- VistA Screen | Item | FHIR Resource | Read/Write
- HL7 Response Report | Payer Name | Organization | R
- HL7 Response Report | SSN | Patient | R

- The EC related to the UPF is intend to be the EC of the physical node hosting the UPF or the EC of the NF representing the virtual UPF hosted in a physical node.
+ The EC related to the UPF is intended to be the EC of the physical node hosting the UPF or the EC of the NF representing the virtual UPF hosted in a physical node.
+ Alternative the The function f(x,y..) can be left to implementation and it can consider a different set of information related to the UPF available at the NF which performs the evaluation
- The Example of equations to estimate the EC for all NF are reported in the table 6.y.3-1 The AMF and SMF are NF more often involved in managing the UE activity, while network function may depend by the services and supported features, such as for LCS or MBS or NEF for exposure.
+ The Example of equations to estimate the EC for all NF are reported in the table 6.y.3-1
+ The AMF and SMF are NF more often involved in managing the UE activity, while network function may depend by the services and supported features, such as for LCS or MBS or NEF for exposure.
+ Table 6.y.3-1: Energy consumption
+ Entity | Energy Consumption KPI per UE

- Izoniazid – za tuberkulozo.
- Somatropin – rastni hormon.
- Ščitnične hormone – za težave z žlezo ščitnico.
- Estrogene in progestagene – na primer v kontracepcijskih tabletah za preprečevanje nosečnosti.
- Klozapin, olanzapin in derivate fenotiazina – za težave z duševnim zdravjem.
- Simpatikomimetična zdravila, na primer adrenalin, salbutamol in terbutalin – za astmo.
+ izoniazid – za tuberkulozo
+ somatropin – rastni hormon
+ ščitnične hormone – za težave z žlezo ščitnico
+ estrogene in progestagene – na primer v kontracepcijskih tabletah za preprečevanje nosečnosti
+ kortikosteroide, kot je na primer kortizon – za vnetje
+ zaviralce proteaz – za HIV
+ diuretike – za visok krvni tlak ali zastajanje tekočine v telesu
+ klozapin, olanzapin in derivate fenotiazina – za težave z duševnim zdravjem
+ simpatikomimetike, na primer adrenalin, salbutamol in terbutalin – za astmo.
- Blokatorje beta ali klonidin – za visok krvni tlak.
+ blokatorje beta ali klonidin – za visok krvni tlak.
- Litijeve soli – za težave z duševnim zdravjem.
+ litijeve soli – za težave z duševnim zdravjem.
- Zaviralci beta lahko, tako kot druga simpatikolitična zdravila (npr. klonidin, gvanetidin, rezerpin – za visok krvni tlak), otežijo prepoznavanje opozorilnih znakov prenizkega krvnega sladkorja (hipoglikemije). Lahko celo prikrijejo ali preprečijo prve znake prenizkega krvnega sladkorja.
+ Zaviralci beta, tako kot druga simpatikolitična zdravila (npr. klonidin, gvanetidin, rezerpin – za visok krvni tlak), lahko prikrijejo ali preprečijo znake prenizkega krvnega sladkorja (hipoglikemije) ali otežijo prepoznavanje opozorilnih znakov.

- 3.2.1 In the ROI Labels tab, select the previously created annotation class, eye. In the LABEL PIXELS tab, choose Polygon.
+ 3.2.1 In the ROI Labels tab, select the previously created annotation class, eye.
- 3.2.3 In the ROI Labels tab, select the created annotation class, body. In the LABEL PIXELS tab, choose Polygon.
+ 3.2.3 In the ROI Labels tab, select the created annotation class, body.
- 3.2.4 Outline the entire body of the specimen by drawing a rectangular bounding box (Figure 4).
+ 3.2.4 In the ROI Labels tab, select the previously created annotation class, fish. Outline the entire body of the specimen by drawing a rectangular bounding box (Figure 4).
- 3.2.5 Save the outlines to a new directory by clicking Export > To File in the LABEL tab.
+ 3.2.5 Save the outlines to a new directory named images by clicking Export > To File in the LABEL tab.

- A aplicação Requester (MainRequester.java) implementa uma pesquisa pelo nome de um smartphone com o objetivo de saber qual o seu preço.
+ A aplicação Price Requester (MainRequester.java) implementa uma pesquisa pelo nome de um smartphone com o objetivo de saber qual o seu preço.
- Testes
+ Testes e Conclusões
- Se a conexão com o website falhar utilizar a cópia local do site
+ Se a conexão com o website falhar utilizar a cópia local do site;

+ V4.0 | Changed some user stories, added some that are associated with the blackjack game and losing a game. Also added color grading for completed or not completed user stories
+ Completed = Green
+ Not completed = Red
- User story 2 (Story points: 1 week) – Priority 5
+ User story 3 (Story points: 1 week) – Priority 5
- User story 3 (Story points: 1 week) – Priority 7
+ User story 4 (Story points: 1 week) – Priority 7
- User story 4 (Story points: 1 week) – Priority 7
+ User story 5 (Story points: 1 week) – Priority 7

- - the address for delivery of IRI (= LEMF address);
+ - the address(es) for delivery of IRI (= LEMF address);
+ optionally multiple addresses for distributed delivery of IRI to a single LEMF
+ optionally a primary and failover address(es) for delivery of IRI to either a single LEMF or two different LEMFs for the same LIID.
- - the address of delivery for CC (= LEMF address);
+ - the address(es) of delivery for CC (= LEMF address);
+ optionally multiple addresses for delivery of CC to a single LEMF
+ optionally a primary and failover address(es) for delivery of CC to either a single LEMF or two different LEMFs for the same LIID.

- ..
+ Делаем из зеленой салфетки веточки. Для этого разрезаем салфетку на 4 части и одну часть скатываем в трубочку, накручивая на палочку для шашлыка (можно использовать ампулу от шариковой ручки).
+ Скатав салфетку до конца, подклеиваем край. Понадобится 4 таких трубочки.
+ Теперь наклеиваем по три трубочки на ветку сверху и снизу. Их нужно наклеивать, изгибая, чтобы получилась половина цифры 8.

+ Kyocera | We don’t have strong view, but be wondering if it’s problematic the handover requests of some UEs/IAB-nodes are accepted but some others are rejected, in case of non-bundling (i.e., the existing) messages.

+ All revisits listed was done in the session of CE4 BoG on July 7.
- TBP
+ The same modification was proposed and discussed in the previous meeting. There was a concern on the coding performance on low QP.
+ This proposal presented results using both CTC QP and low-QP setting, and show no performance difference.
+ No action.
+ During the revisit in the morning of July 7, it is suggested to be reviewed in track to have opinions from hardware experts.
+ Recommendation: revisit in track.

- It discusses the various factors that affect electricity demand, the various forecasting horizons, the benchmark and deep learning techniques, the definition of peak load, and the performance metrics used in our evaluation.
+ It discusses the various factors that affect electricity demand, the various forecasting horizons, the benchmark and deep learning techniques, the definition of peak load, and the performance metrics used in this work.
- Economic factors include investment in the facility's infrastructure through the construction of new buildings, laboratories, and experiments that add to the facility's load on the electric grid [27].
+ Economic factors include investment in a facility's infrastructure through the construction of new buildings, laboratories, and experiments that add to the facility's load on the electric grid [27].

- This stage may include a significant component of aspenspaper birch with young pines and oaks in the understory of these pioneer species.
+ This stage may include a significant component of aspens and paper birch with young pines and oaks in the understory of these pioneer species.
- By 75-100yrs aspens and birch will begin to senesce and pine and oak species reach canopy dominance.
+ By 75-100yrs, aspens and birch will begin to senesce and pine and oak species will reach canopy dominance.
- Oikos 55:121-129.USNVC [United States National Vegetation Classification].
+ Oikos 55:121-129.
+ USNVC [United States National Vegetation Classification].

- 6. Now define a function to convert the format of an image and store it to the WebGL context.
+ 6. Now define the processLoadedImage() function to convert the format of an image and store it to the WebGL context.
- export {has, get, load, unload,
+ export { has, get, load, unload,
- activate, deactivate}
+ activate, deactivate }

--------------------------------------------------

** Problem **
In the records above, find each line with the string "same" and list it.

** Answer to the problem **
+ optionally a primary and failover address(es) for delivery of IRI to either a single LEMF or two different LEMFs for the same LIID.
+ optionally a primary and failover address(es) for delivery of CC to either a single LEMF or two different LEMFs for the same LIID.
+ The same modification was proposed and discussed in the previous meeting. There was a concern on the coding performance on low QP.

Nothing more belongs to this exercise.